Por Laurentino Dias, Ex-deputado do PS
Venho vivendo este tempo de confinamento em regime de teletrabalho, recolhido em casa no Norte, nessa desgraçada região que regista maior número de casos de covid-19 pois, segundo alguns, tem uma população “menos educada”, “mais pobre e envelhecida”, e “muito concentrada em lares”. Quem assim falou já pediu desculpas, e acredito que a generosidade do povo nortenho as aceitou. Mas levará seguramente mais tempo a perdoar por ter já experiência repetida de distracções ou exercícios de sobranceria repetida e inaceitável.
É verdade, ou parece ser verdade, que o alarme covid começou a Norte, em Felgueiras porque alguém teve a desfaçatez de ir a Itália, não de férias mas em trabalho, e assim importar esse vírus que – atacado na hora – não pôs cidade e concelho de Felgueiras em estado de sítio ou de emergência. Também é verdade que por aqui se concentram fileiras industrias de mão de obra intensiva, de que o têxtil e o calçado são um exemplo, e que saibamos ainda não se conseguiu fabricar telesapatos , telemalhas ou teleshirts. Não. É preciso estar lá, sentada ou sentado na máquina para que a fábrica produza. Talvez seja também porque as folhas de salários destas indústrias são muito baixas, que todos têm que trabalhar desde pequenos. Será por isso que se pensa serem assim “menos educados”? E talvez por a vida ser um pouco assim cá por estes lados, há muitos dos agora tão temidos lares. Poucos são os que podem ficar por casa, sem trabalhar, para acompanharem e tratarem dos seus pais. Gostavam certamente de o fazer mas, antes do mais, é preciso juntar os ordenados para sobreviver. E até para pagar o Lar dos seus pais…
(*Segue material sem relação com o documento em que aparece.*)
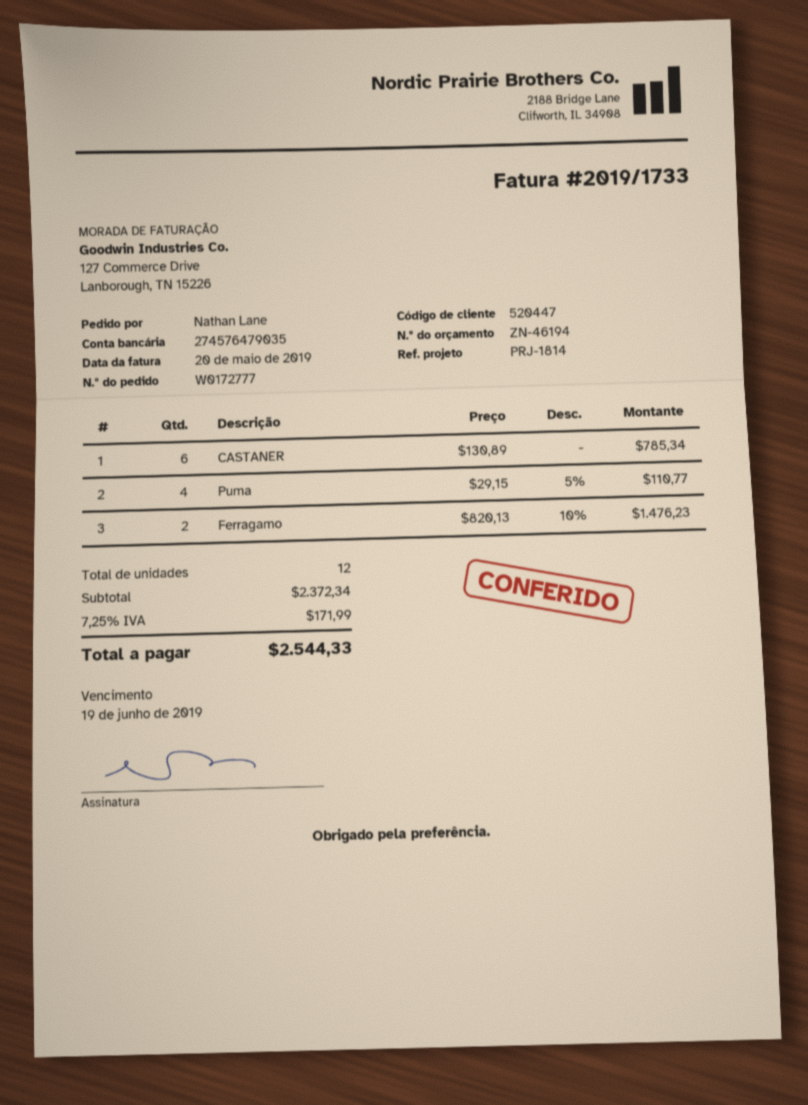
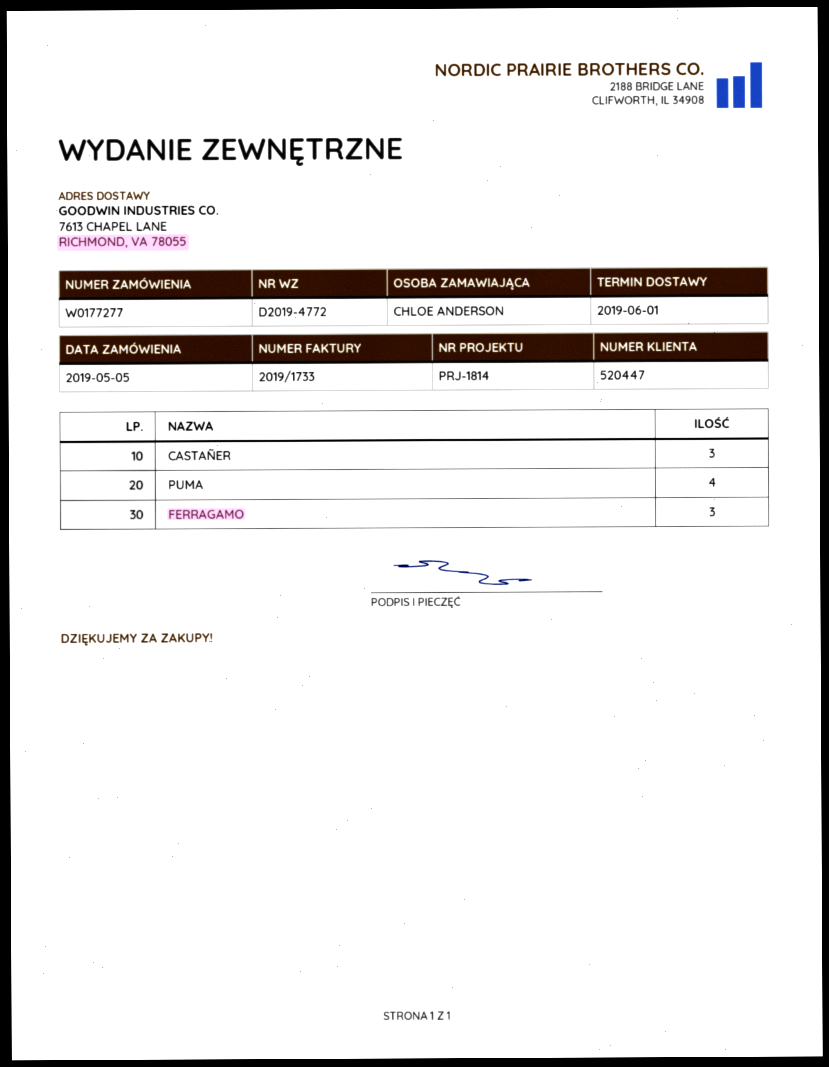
order number: W0172777 -> W0177277
ordered by: Nathan Lane -> CHLOE ANDERSON
CASTANER: 6 -> none
Ferragamo: 2 -> 3
CASTAÑER: none -> 3

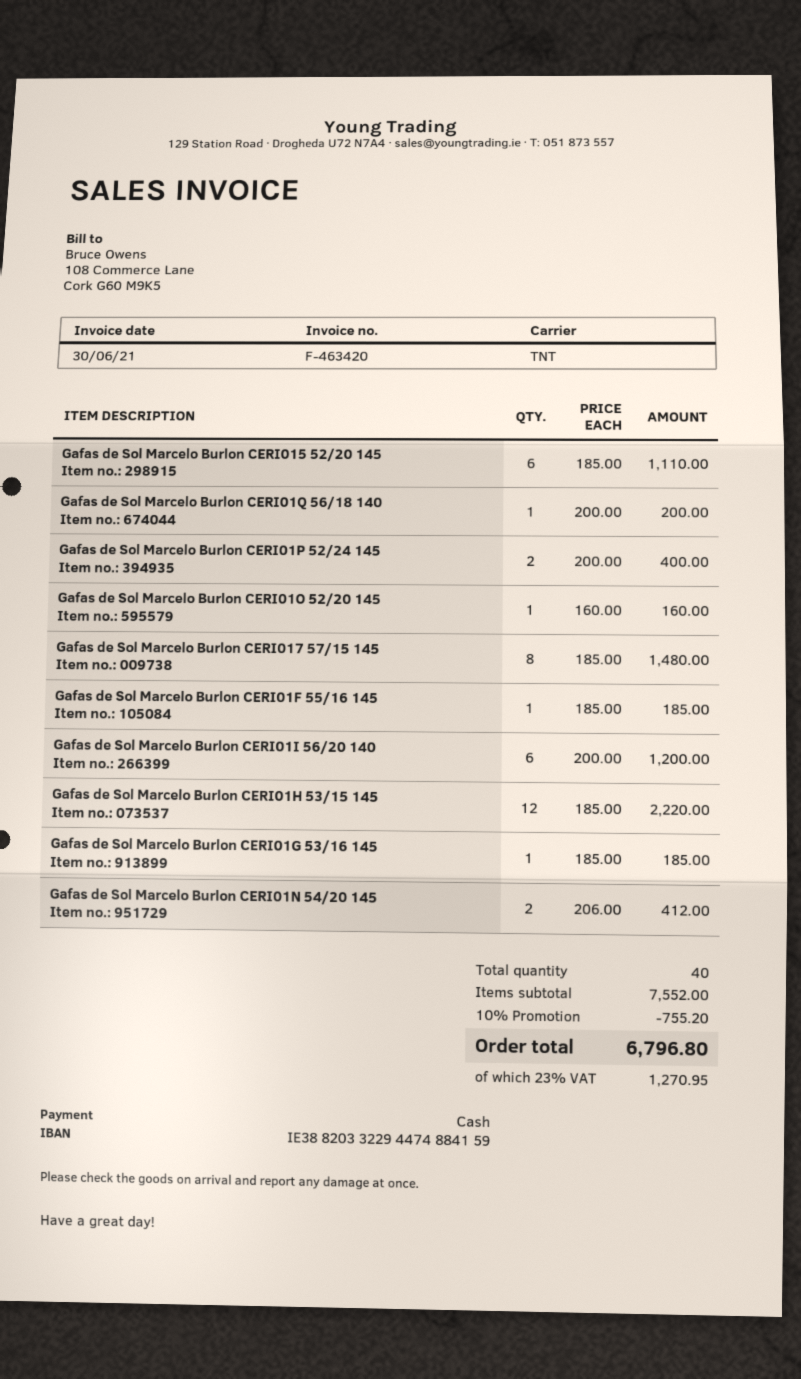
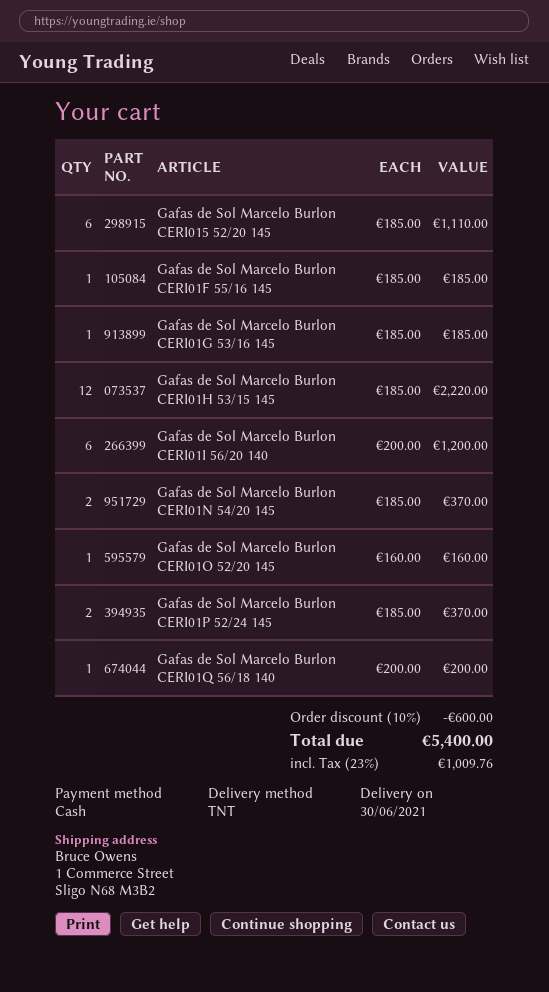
Gafas de Sol Marcelo Burlon CERI01P 52/24 145: 2 x 200.00 = 400.00 -> 2 x 185.00 = 370.00
Gafas de Sol Marcelo Burlon CERI017 57/15 145: 8 x 185.00 = 1480.00 -> none
Gafas de Sol Marcelo Burlon CERI01N 54/20 145: 2 x 206.00 = 412.00 -> 2 x 185.00 = 370.00
discount: 10% = 755.20 -> 10% = 600.00
tax: 23% = 1270.95 -> 23% = 1009.76
total: 6796.80 -> 5400.00

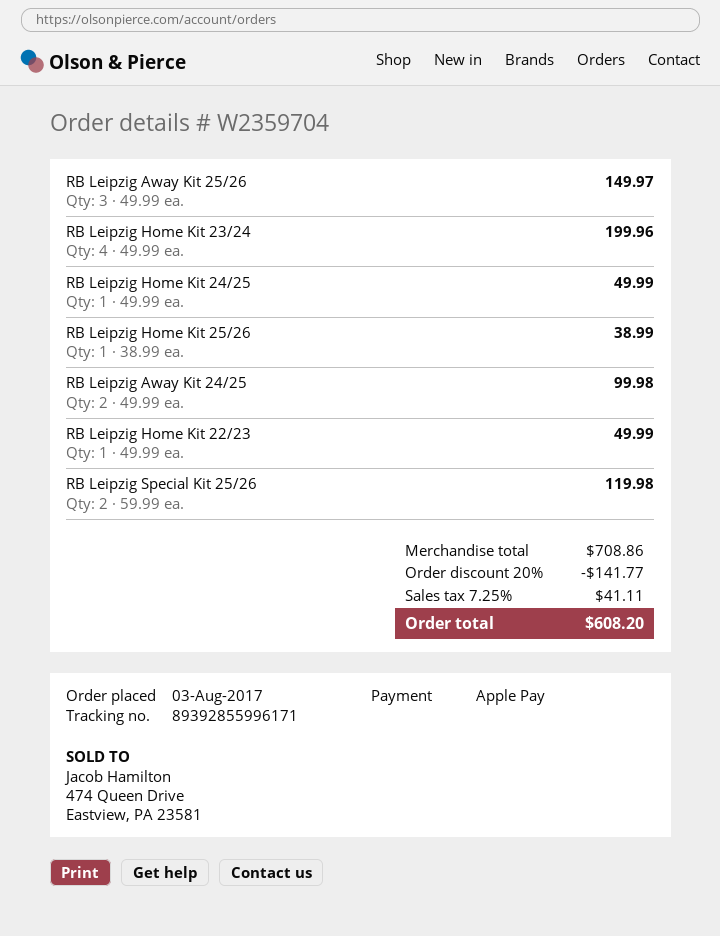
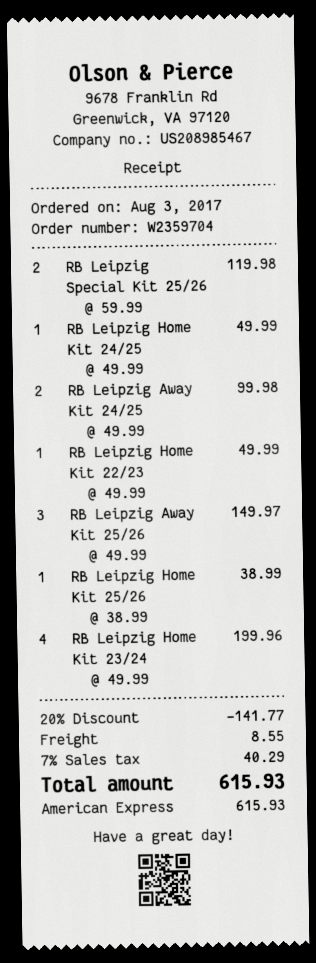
payment method: Apple Pay -> American Express
shipping: none -> 8.55
tax: 7.25% = 41.11 -> 7% = 40.29
total: 608.20 -> 615.93

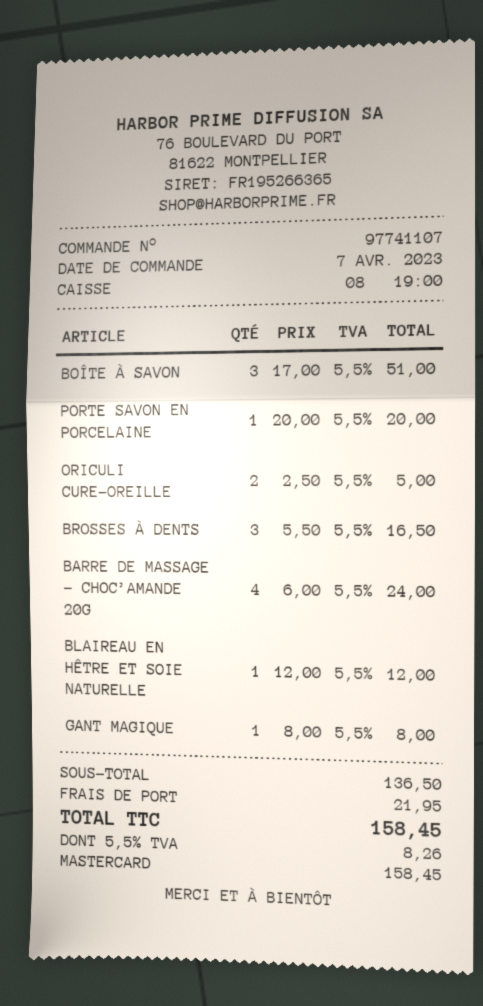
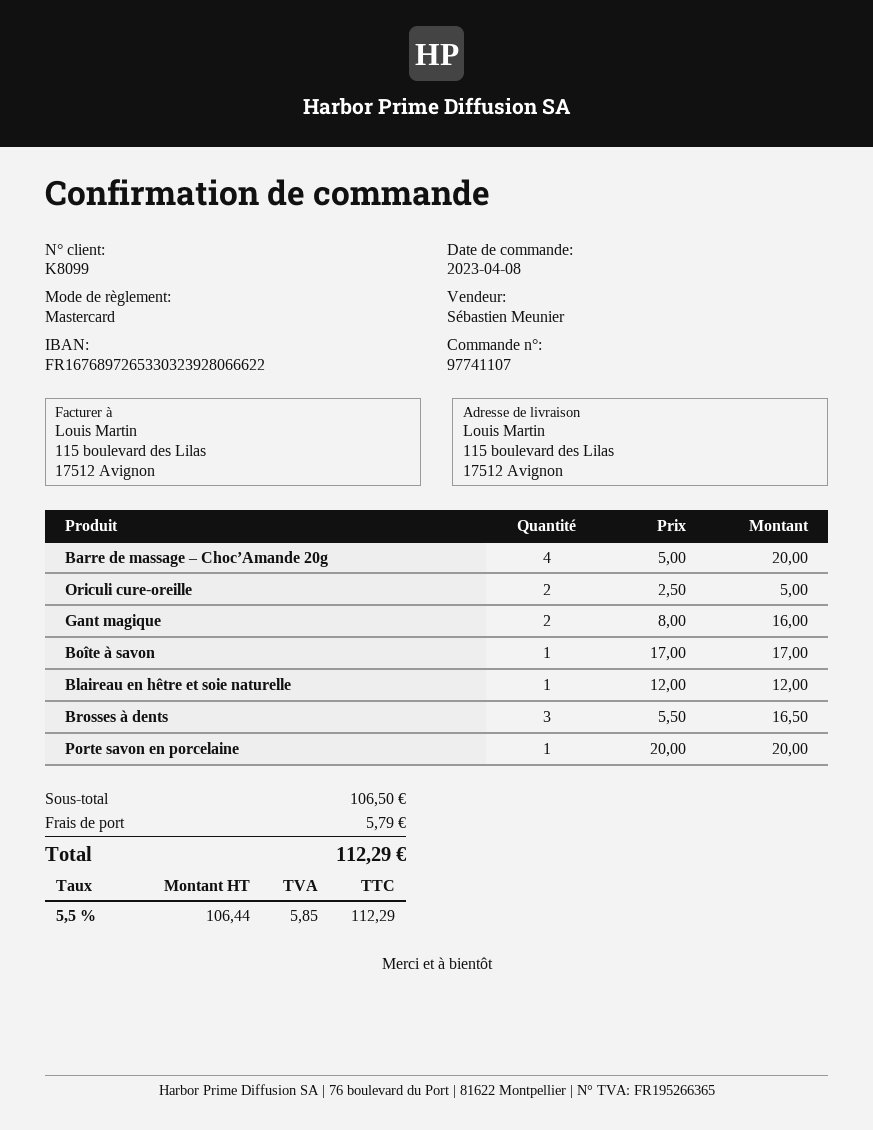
order date: 2023-04-07 -> 2023-04-08
BOÎTE À SAVON: 3 x 17.00 = 51.00 -> 1 x 17.00 = 17.00
BARRE DE MASSAGE – CHOC’AMANDE 20G: 4 x 6.00 = 24.00 -> 4 x 5.00 = 20.00
GANT MAGIQUE: 1 x 8.00 = 8.00 -> 2 x 8.00 = 16.00
subtotal: 136.50 -> 106.50
shipping: 21.95 -> 5.79
tax: 5.5% = 8.26 -> 5.5% = 5.85
total: 158.45 -> 112.29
A vida não é fácil do lado de cá. Mas o povo é forte. Na minha juventude já vi este Norte desertificado. Sim, despido da maior parte da sua juventude, fugindo do seu país em busca de trabalho e pão. Esses, os emigrantes dos anos 60, chegaram à Europa primeiro que o seu Portugal. Sobreviveram, e o nosso país também sobreviveu a tamanha sangria de mãos em idade activa. Muitos voltaram, outros não, mas todos trouxeram riqueza que durante muitos anos alimentou boa parte das finanças públicas e veio a fazer nascer inúmeros comércios e industrias. Por isso, este Norte, hoje está bem diferente, para muito melhor. Acompanhando o desenvolvimento de todo o país vivendo em democracia e no contexto europeu.
É verdade, mas é mesmo verdade, que este povo nortenho tem um estilo muito próprio de ser e estar na vida. E não é só pelo sotaque, que sendo muito diferente em diferentes espaços deste mesmo Norte, se nota sempre que tem a sua matriz nortenha.
E também não há professor que obrigue, ou dicionário que imponha, palavras mais educadinhas ou ajuizadas em lugar de expressões, advérbios ou adjectivos que teimam não deixar perder. Dá- se o caso (eu disse dá-se, não vá o caso de alguém pensar outra coisa) de o povo se entender assim. Não se lhe pode levar a mal.
A vida não é fácil do lado de cá. Mas o povo é alegre. Tem orgulho nas suas coisas, nas suas terras, nas suas festas, nas suas tradições. E com a chegada da Primavera e logo de seguida do Verão não há recanto algum que não faça a sua festa. Com romaria, terços, missas e procissões, música bem alto nos campanários das igrejas (como se fosse preciso) a avisar para que não falte ninguém. Festivais de música, comes e bebes, cafés, restaurantes, idas à praia, arraiais é assim este Norte cheio de gente feliz, de ora em diante até findar o Setembro.
Foi assim, sempre! E como será neste ano de 2020?
Ninguém se esqueça que quando os responsáveis pediram para o povo se recolher, recolheu. Sem ser preciso exercício de autoridade. Todos aplaudiram e uma batalha se venceu como os números de hoje mostram.
Ninguém se esqueça que quando os responsáveis falarem do túnel e acenderem a tal luz, ainda que lhe chamem ”luzinha” para ao mesmo tempo pedirem recolhimento, o povo já não vai ver luz nem luzinha, vai ver o Sol. O sol da rua, da festa, da praia, da romaria…
Ninguém se esqueça do que pode acontecer nessas circunstâncias. Temo por esse momento .E não estou a pensar só nos “menos educados” quando me preocupa uma gigantesca nova batalha que será preciso travar para, no final, ganharmos a guerra!
Texto publicado no Expresso Online de 22 de Abril de 2020.